Another factor to consider is how much remaining undeveloped land is within Lakewood. Furthermore, does the city have an open space acquisition program to protect land and quality of life? If Lakewood does not have such a program, they should get on the ball. How will the mechanics of the plan work? Is it a first come-first served approach? Or will there be an allocation of units to single family detached, townhouses, apartments and condominiums? What happens to residential projects that were already under review or had been approved, but had not pulled building permits yet?

Theoretically, the whole 1% allocation could be swallowed up with a couple of new apartment complexes. Also, is workforce housing (some call it affordable housing) included or are such projects outside of the number of units allowed annually?

There are lots of questions to work through. However, at the same time, at least the citizens in one community chose to take the initiative after city council wouldn’t to curtail runaway residential growth!

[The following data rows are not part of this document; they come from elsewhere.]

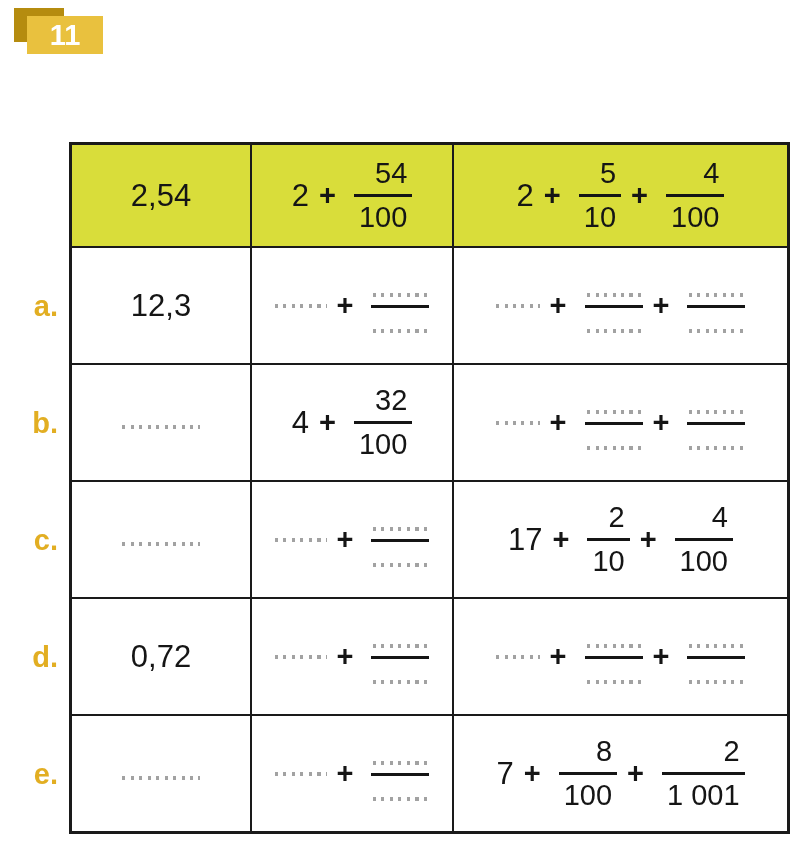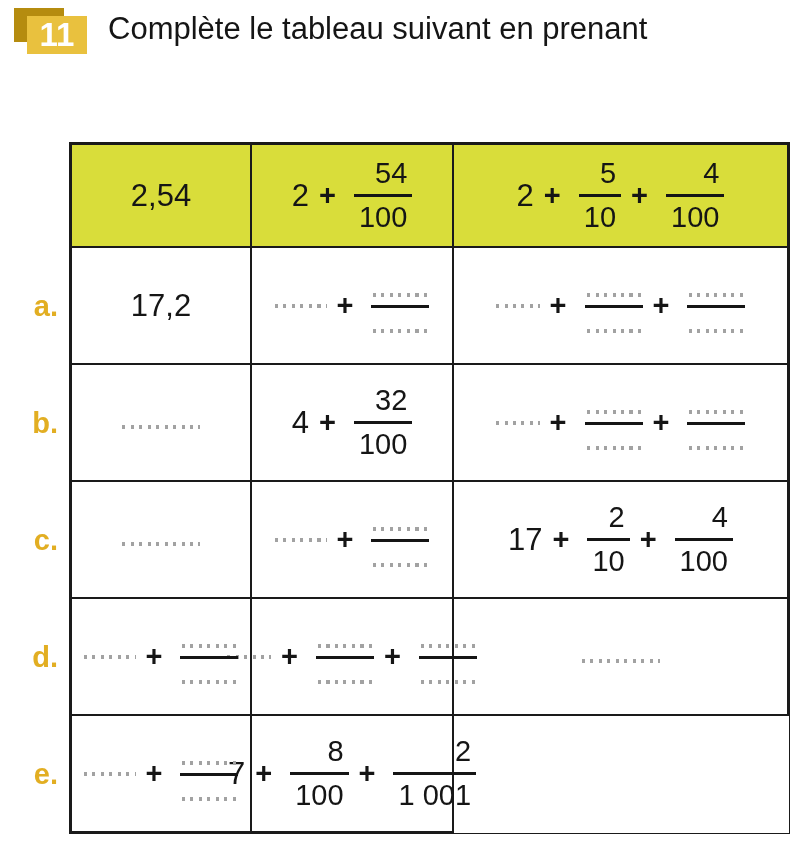--- a/index.html
+++ b/index.html
@@ -15,22 +15,22 @@
   html,body{background:#fff;}
   .page{
     position:relative;width:803px;height:862px;background:#fff;overflow:hidden;
     font-family:"Liberation Sans","DejaVu Sans",sans-serif;color:var(--ink);
   }
   
   .title-block{position:absolute;top:8px;left:14px;width:732px;font-size:31px;line-height:1.38;}
   .badge{float:left;width:86px;height:40px;position:relative;margin-right:8px;}
   .badge-back{position:absolute;left:0;top:0;width:50px;height:34px;background:var(--badge-back);}
   .badge-front{
-    position:absolute;left:13px;top:8px;width:60px;height:38px;background:var(--badge-front);
-    color:#fff;font-weight:700;font-size:33px;display:flex;align-items:center;justify-content:center;
+    position:absolute;left:13px;top:8px;width:76px;height:38px;background:var(--badge-front);
+    color:#fff;font-weight:700;font-size:29px;display:flex;align-items:center;justify-content:center;
   }
   .title-line{display:block;}
   
   .row-label{
     position:absolute;left:0;width:58px;height:117px;display:flex;align-items:center;
     justify-content:flex-end;font-weight:700;font-size:29px;color:var(--label);
   }
   
   .grid{
     position:absolute;left:70px;top:143px;display:grid;
@@ -69,21 +69,20 @@
 </head>
 <body>
 
 <div class="page">
 
   <div class="title-block">
     <span class="badge">
       <span class="badge-back"></span>
       <span class="badge-front">11</span>
     </span>
-    <span class="title-line">Complète le tableau suivant en prenant</span>
   </div>
 
   <div class="grid" id="grid">
       <div class="dcell hdr">
         <span class="val">2,54</span>
       </div>
       <div class="dcell hdr">
         <span class="expr">
           <span class="int">2</span>
           <span class="plus">+</span>
@@ -105,21 +104,21 @@
           </span>
           <span class="plus">+</span>
           <span class="frac">
             <span class="num">4</span>
             <span class="fbar"></span>
             <span class="den">100</span>
           </span>
         </span>
       </div>
       <div class="dcell">
-        <span class="val">17,2</span>
+        <span class="val">12,3</span>
       </div>
       <div class="dcell">
         <span class="expr">
           <span class="dotline dots-lead6"></span>
           <span class="plus">+</span>
           <span class="frac ph">
             <span class="dotline dots-frac"></span>
             <span class="fbar"></span>
             <span class="dotline dots-frac dengap"></span>
           </span>
@@ -196,20 +195,23 @@
             <span class="fbar"></span>
             <span class="den">10</span>
           </span>
           <span class="plus">+</span>
           <span class="frac">
             <span class="num">4</span>
             <span class="fbar"></span>
             <span class="den">100</span>
           </span>
         </span>
+      </div>
+      <div class="dcell">
+        <span class="val">0,72</span>
       </div>
       <div class="dcell">
         <span class="expr">
           <span class="dotline dots-lead6"></span>
           <span class="plus">+</span>
           <span class="frac ph">
             <span class="dotline dots-frac"></span>
             <span class="fbar"></span>
             <span class="dotline dots-frac dengap"></span>
           </span>

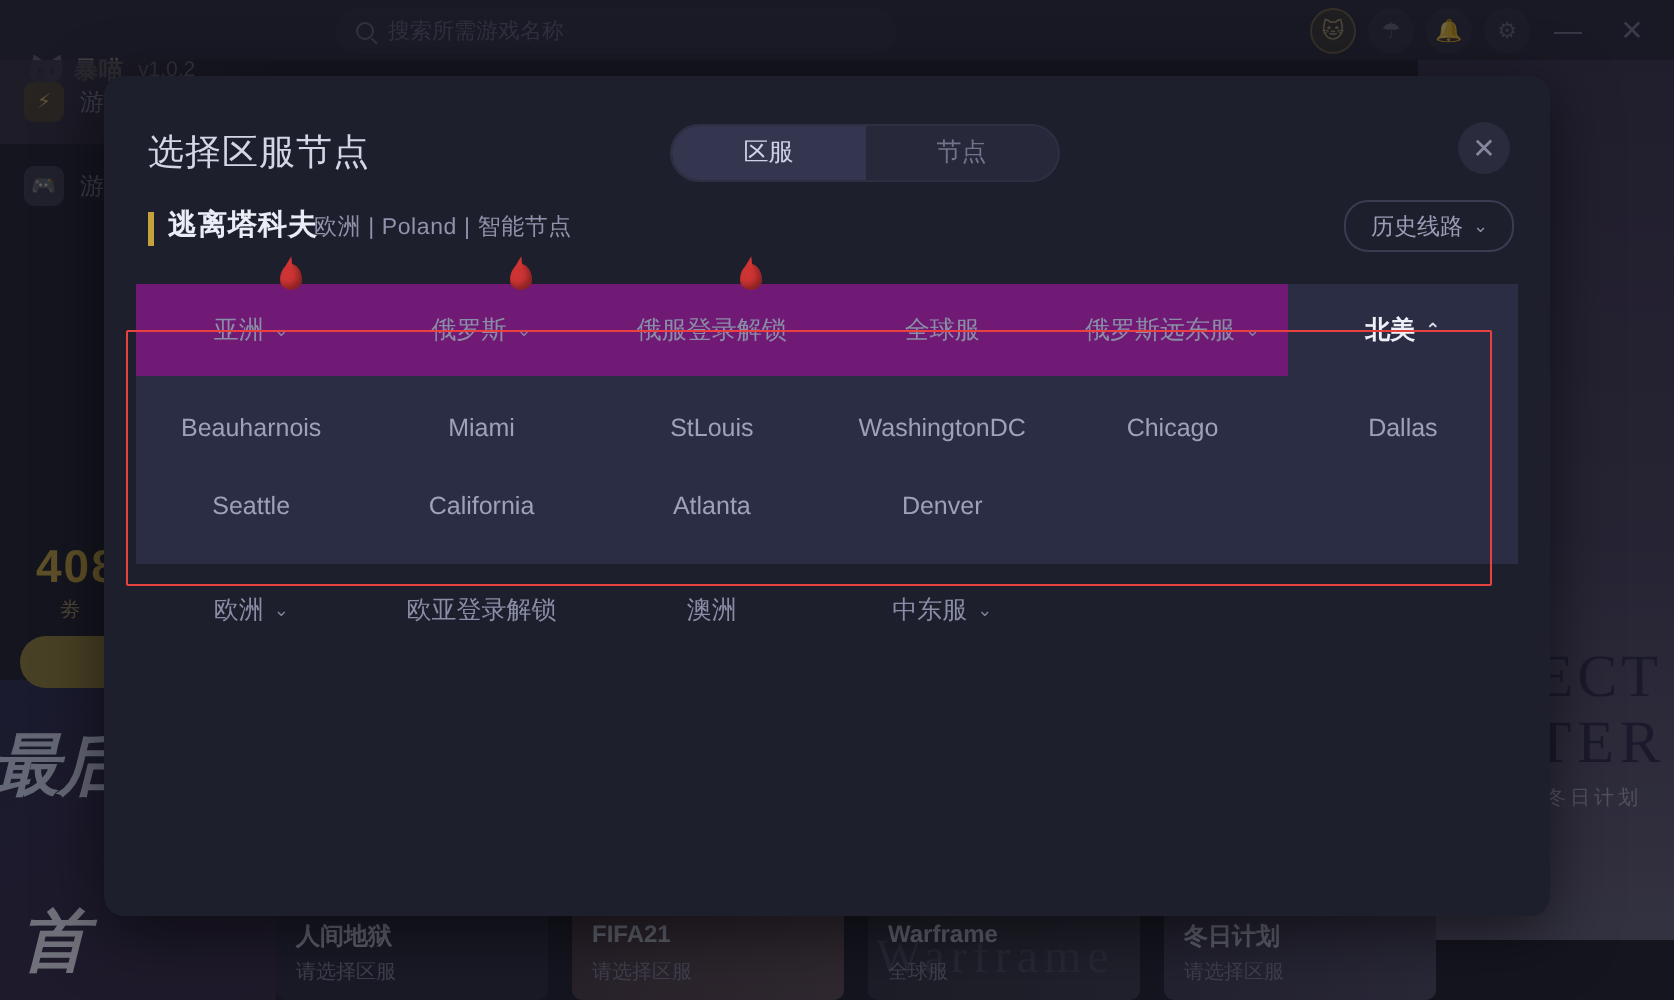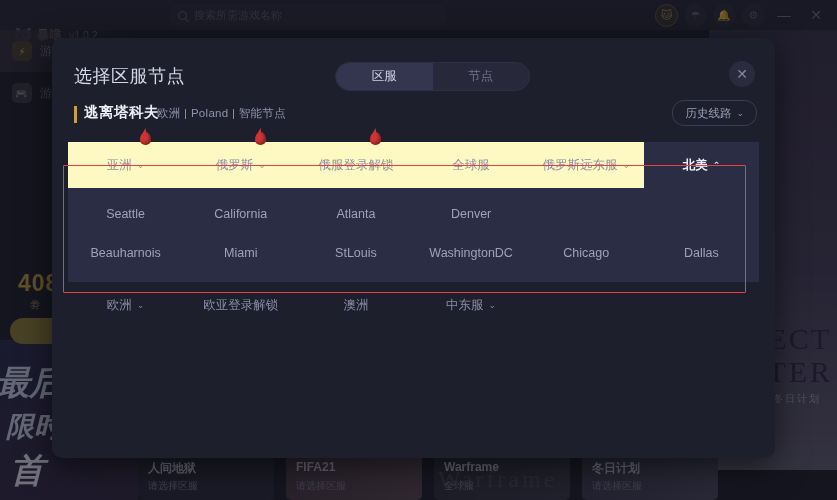--- a/index.html
+++ b/index.html
@@ -144,21 +144,21 @@
     position: absolute; right: 18px; top: 2px; height: 24px; padding: 12px 12px;
     border: 1px solid #3a3c52; border-radius: 12px;
     display: flex; align-items: center; gap: 5px; font-size: 11.5px; color: #9b9eb6;
   }
 
   #region-panel {
     position: absolute; left: 16px; top: 104px; width: 691px; height: 283px;
     background: #23243300; border-radius: 6px;
   }
 
-  .tabrow { display: flex; height: 46px; background: #fef9c3; }
+  .tabrow { display: flex; height: 46px; background: #701a75; }
   .tabrow.second { background: #1e1f2d; }
   .tab {
     flex: 1; display: flex; align-items: center; justify-content: center; gap: 5px;
     font-size: 12.5px; color: #8a8da6; position: relative;
   }
   .tab.sel { background: #2b2d44; color: #eef0f8; font-weight: bold; }
   .caret { font-size: 9px; opacity: .9; }
   .flame {
     position: absolute; top: -10px; left: 50%; margin-left: 14px;
     width: 11px; height: 13px;
@@ -228,21 +228,20 @@
       <span class="side-ico">🎮</span>
       <span>游戏库</span>
     </div>
   </div>
 
   <div id="promo-bg"></div>
   <div id="promo-num">4088</div>
   <div id="promo-sub">劵</div>
   <div id="promo-btn"></div>
   <div id="promo-big1">最后 2</div>
-  <div id="promo-big2">限时</div>
   <div id="promo-big3">首</div>
 
   <div id="art-right">
     <div class="t1">ECT</div>
     <div class="t2">TER</div>
     <div class="t3">冬日计划</div>
   </div>
 
   <div id="cards">
     <div class="gcard">
@@ -315,35 +314,35 @@
         <span class="caret">⌄</span>
       </div>
       <div class="tab sel">
         <span>北美</span>
         <span class="caret">⌃</span>
       </div>
     </div>
 
     <div id="server-list">
       <div class="srow">
+        <div class="scell">Beauharnois</div>
+        <div class="scell">Miami</div>
+        <div class="scell">StLouis</div>
+        <div class="scell">WashingtonDC</div>
+        <div class="scell">Chicago</div>
+        <div class="scell">Dallas</div>
+      </div>
+      <div class="srow">
         <div class="scell">Seattle</div>
         <div class="scell">California</div>
         <div class="scell">Atlanta</div>
         <div class="scell">Denver</div>
         <div class="scell empty"></div>
         <div class="scell empty"></div>
       </div>
-      <div class="srow">
-        <div class="scell">Beauharnois</div>
-        <div class="scell">Miami</div>
-        <div class="scell">StLouis</div>
-        <div class="scell">WashingtonDC</div>
-        <div class="scell">Chicago</div>
-        <div class="scell">Dallas</div>
-      </div>
     </div>
 
     <div class="tabrow second">
       <div class="tab">
         <span>欧洲</span>
         <span class="caret">⌄</span>
       </div>
       <div class="tab">
         <span>欧亚登录解锁</span>
       </div>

Growth control measures are unique in Colorado

Growth control or growth management practices are unique among Colorado cities and towns. Boulder, Westminster and Golden come to mind where there are current or past practices which have curtailed unobstructed residential construction.

Boulder’s thrust was to limit growth through its heralded open space program which used taxpayers’ money to purchase major amounts of raw land to preserve as open space.

Westminster’s approach was tied to its ability to serve new utility customers with an emphasis on water resources and both water and wastewater treatment capacities. Westminster did away with its growth management plan within the last couple of years, to the chagrin of some of us. It is important to point out that growth restraints have been tested in courts and found to be legal.

Growth control should be re-established

Westminster should not have done away with its growth management framework. It would be serving the community well and residents would feel better about all of the new apartment complexes and added traffic if they knew there was some ceiling or maximum amount allowed in a given year. Plus, how many more apartment complexes can the city serve with its current water resources? We already know about the outfall sewer line capacity problems (which are being fixed).

Plenty of more residential in the pipeline

The amount of growth and especially the number of new apartments are major issues in the current Westminster city council race: There is no doubt about it!

People are upset with the increased traffic in Westminster. Yes, not all of the added vehicles are generated from new Westminster apartments and single-family subdivisions. Regardless, it has voters upset.

Plus, there is no sign of the pace or amount of new residential development slowing down. The Pillar of Fire land which covers 235 acres of land and which people are calling “the farm land between Lowell and Federal Boulevards” is in the planning queue.

The developer of the six-acre parcel sold by St. Mark’s Church is pursuing up to 36 apartment units to the acre and there are plenty of existing higher density opportunities in the “New Downtown” for apartments and townhomes to name a few sites.

I could go on, but I think you get the point. Growth management is very much needed. I am not saying stop growth. I am suggesting pacing growth to slow it down, for now. The land will still be there in the future for development.

But I don’t see the current city council doing anything to slow things down.

Bill Christopher is a former Westminster city manager and RTD board member. His opinions are not necessarily those of Colorado Community Media.